Tuesday August 04, 2009 Many databases get backed up by simply stopping the database copying all the data files and then restarting the database. This is fine for things that don't require 24 hour access. However if you are concerned about the time it takes to take the back up then don't do this:
stop_database cp /data/file1.db . gzip file1.db cp /data/file2.db . gzip file2.db start_database
Now there are many ways to improve this using ZFS and snapshots being one of the best but if you don't want to go there then at the very least stop doing the “cp”. It is completely pointless. The above should just be:
stop_database gzip < /data/file1.db > file1.db gzip < /data/file2.db > file2.db start_database
You can continue to make it faster by backgrounding those gzips if the system has spare capacity while the back up is running but that is another point.
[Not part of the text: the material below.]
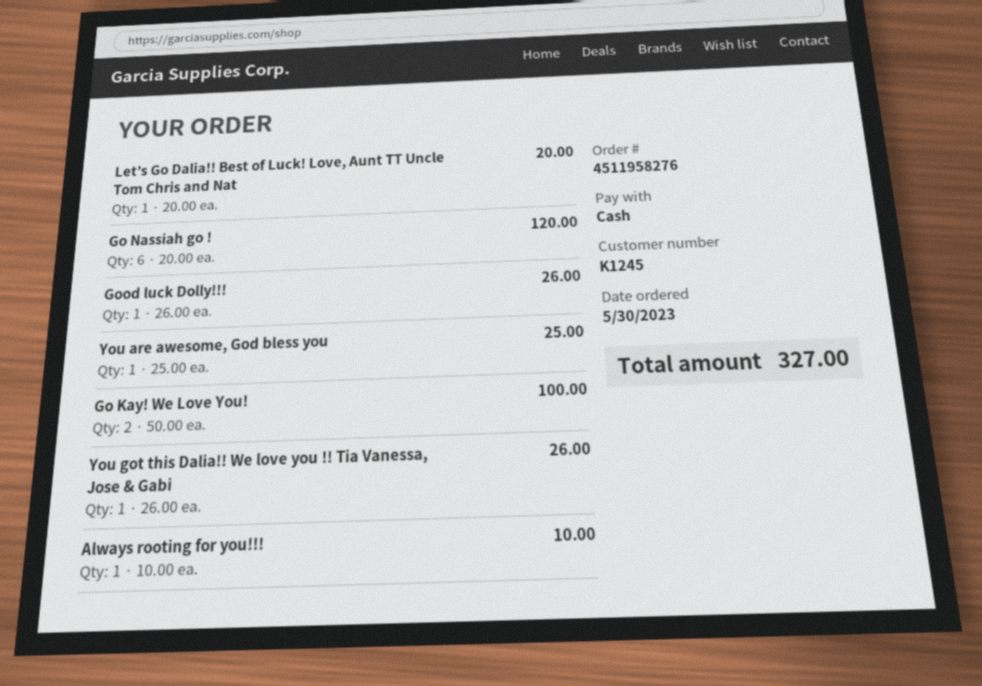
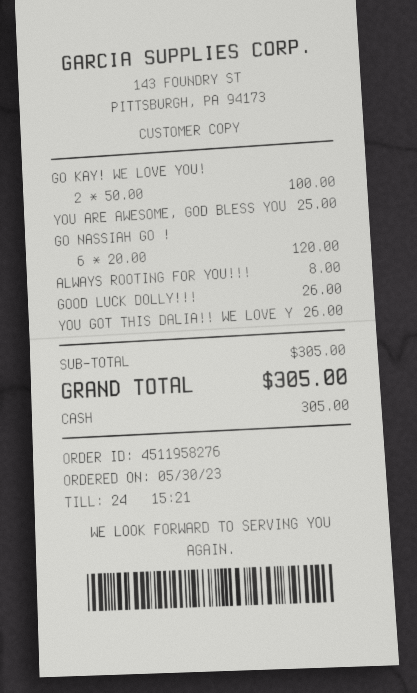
Let’s Go Dalia!! Best of Luck! Love, Aunt TT Uncle Tom Chris and Nat: 1 x 20.00 = 20.00 -> none
Always rooting for you!!!: 1 x 10.00 = 10.00 -> 1 x 8.00 = 8.00
total: 327.00 -> 305.00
Just stopping those extra copies will make life faster as they are completely unnecessary.
Except where otherwise noted, this site is
licensed under a Creative Commons License 2.0
This is a personal weblog, I do not speak for my employer.
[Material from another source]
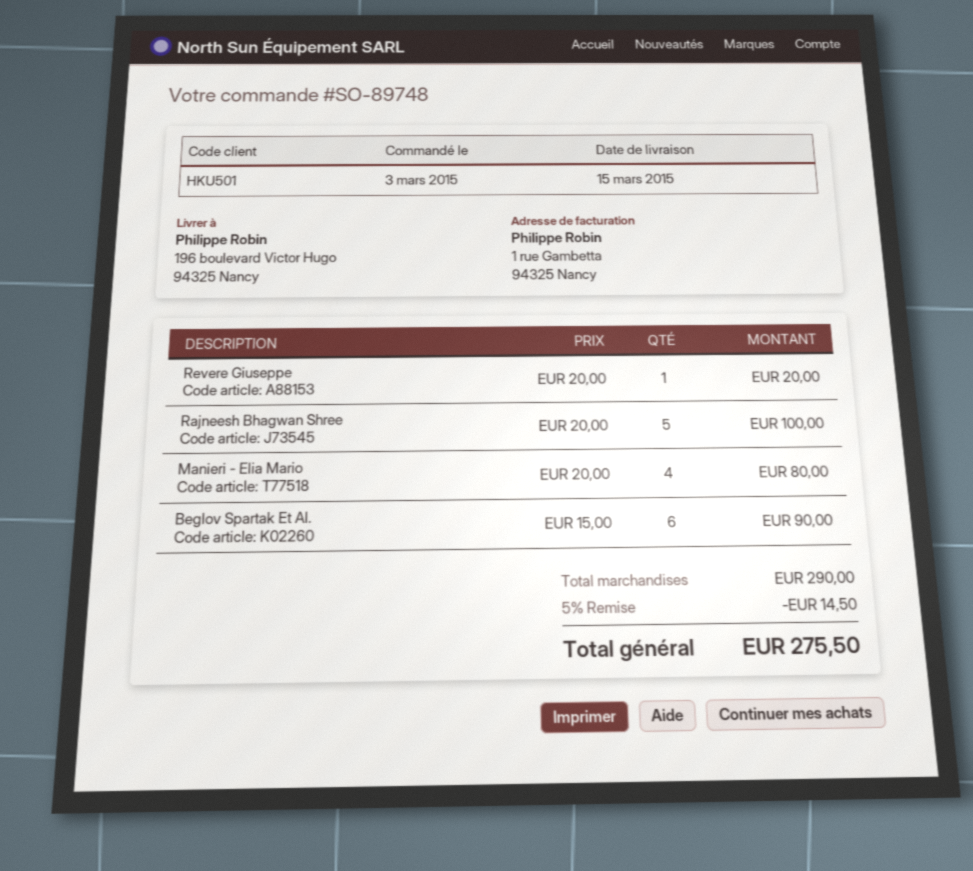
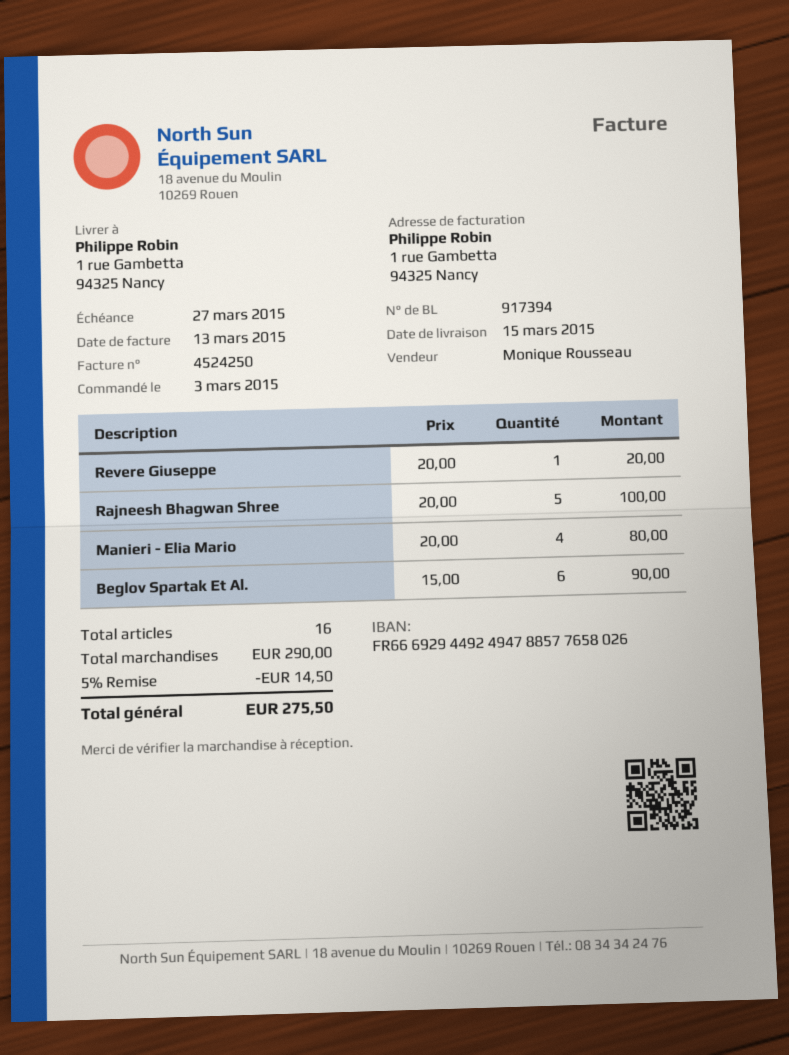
ship to: 196 boulevard Victor Hugo, 94325 Nancy -> 1 rue Gambetta, 94325 Nancy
Shouldn't there be a .gz at the end of the second and third lines in the new script?
Posted by Brandon Bergren on August 04, 2009 at 06:34 PM BST #
In my days as a DB admin we just used to backup the transaction logs on a daily basis and do a full database backup weekly for the less busy DBs. Of course we also had expensive software that would backup a live data base without stopping it. So the full backups ended up getting done nightly and the transactions logs got shipped evry 30mins to the warm standbye server.
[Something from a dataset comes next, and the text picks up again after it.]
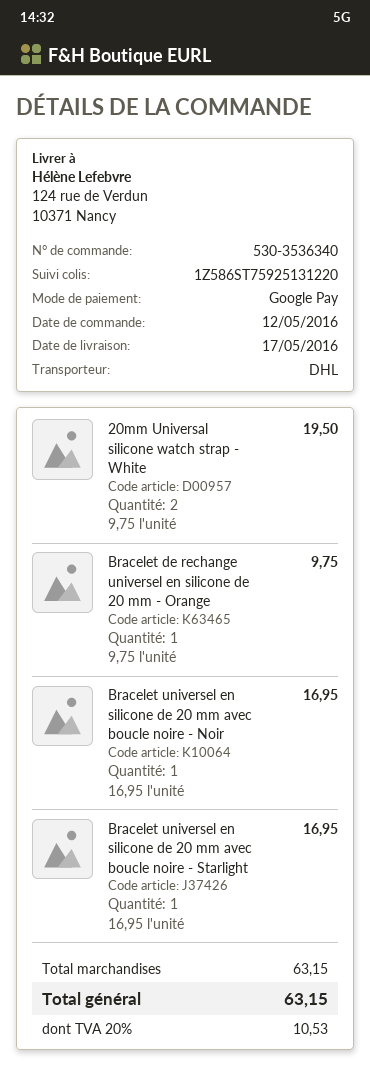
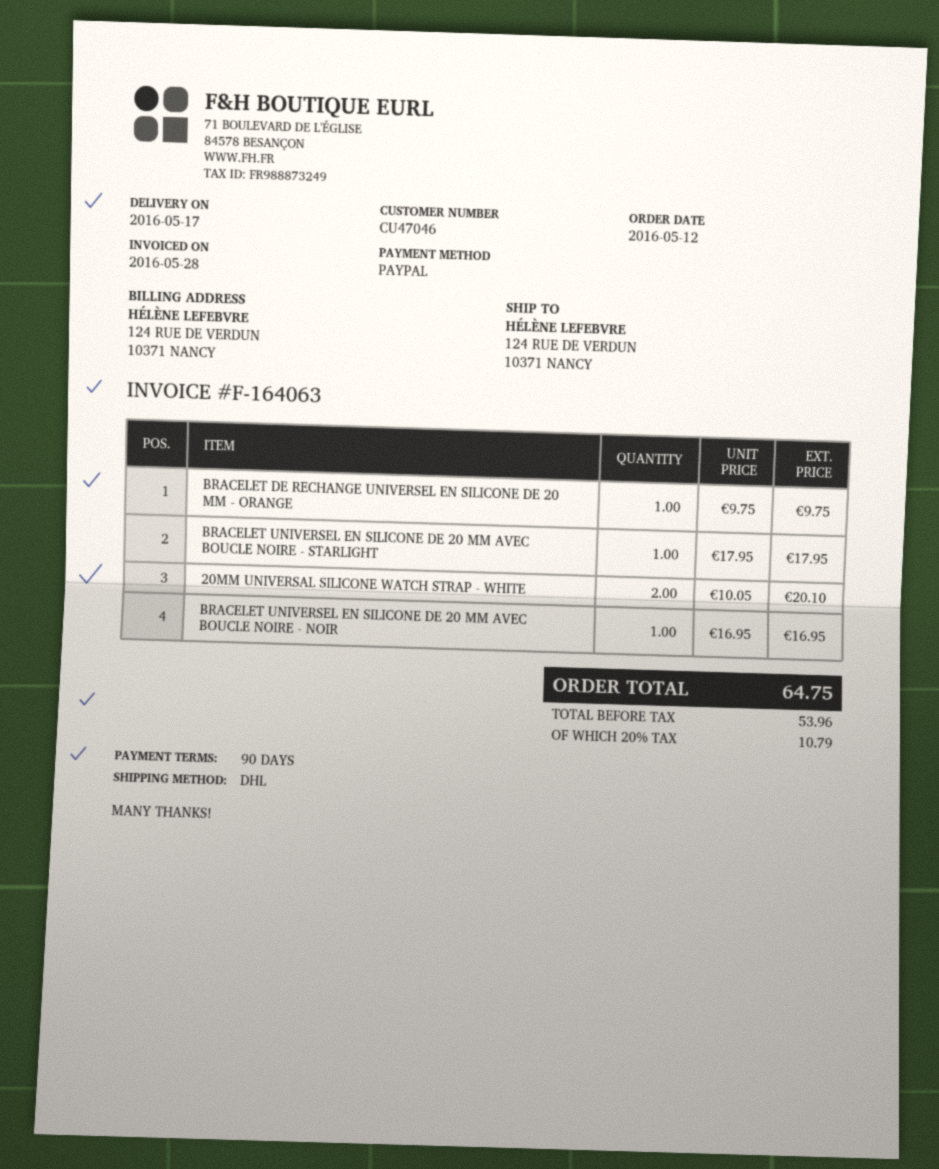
payment method: Google Pay -> PayPal
20mm Universal silicone watch strap - White: 2 x 9.75 = 19.50 -> 2 x 10.05 = 20.10
Bracelet universel en silicone de 20 mm avec boucle noire - Starlight: 1 x 16.95 = 16.95 -> 1 x 17.95 = 17.95
tax: 20% = 10.53 -> 20% = 10.79
total: 63.15 -> 64.75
Posted by James Legg on August 04, 2009 at 06:57 PM BST #
If you are going to background the gzips, then you should probably add a "wait" before the start_databse too.
Makes me think that I should take the talk I gave at last year's CEC on the impact of poor shell scripting on performance, .. .maybe as a bit of a series
Alan..
Posted by Alan Hargreaves on August 05, 2009 at 01:30 AM BST #
Yes there should be a .gz at the end but it is not really the important point. The point is that the cp is completely pointless and just induces lots of extra IO.
Posted by Chris Gerhard on August 05, 2009 at 09:10 AM BST #